### Supplied material
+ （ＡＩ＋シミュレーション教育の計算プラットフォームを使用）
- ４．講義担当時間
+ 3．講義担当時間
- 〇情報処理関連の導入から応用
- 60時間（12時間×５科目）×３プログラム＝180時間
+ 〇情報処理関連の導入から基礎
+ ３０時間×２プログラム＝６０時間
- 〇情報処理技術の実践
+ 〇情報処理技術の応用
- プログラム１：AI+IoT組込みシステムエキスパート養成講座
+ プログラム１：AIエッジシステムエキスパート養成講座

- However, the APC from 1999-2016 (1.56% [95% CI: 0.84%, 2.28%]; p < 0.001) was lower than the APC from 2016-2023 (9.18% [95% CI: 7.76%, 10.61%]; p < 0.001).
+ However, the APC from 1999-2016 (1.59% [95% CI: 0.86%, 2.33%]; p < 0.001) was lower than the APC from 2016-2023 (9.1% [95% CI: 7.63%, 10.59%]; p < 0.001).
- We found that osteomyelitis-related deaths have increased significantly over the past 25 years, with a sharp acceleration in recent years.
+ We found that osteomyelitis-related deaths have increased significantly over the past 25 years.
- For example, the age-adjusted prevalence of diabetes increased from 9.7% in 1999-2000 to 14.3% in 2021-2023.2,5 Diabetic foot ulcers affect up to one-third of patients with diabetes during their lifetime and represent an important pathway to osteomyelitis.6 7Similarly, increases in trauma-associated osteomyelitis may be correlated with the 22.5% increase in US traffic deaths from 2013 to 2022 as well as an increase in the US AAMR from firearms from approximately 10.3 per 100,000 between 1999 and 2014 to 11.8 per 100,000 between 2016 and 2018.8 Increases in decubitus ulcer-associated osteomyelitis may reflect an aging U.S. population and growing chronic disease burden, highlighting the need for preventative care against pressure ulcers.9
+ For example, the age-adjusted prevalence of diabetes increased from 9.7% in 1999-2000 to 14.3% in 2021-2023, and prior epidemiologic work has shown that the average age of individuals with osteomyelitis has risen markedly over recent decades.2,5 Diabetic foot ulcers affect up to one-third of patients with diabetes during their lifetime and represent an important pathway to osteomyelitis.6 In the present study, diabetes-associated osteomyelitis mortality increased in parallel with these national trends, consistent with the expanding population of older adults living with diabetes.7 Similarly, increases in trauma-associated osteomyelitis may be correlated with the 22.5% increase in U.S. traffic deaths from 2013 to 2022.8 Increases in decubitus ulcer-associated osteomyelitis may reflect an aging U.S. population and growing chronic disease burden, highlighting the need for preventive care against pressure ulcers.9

### Work instruction
Retype only this range exactly: the first line of the data through the line where "- We found that" appears.

### Solution
+ （ＡＩ＋シミュレーション教育の計算プラットフォームを使用）
- ４．講義担当時間
+ 3．講義担当時間
- 〇情報処理関連の導入から応用
- 60時間（12時間×５科目）×３プログラム＝180時間
+ 〇情報処理関連の導入から基礎
+ ３０時間×２プログラム＝６０時間
- 〇情報処理技術の実践
+ 〇情報処理技術の応用
- プログラム１：AI+IoT組込みシステムエキスパート養成講座
+ プログラム１：AIエッジシステムエキスパート養成講座

- However, the APC from 1999-2016 (1.56% [95% CI: 0.84%, 2.28%]; p < 0.001) was lower than the APC from 2016-2023 (9.18% [95% CI: 7.76%, 10.61%]; p < 0.001).
+ However, the APC from 1999-2016 (1.59% [95% CI: 0.86%, 2.33%]; p < 0.001) was lower than the APC from 2016-2023 (9.1% [95% CI: 7.63%, 10.59%]; p < 0.001).
- We found that osteomyelitis-related deaths have increased significantly over the past 25 years, with a sharp acceleration in recent years.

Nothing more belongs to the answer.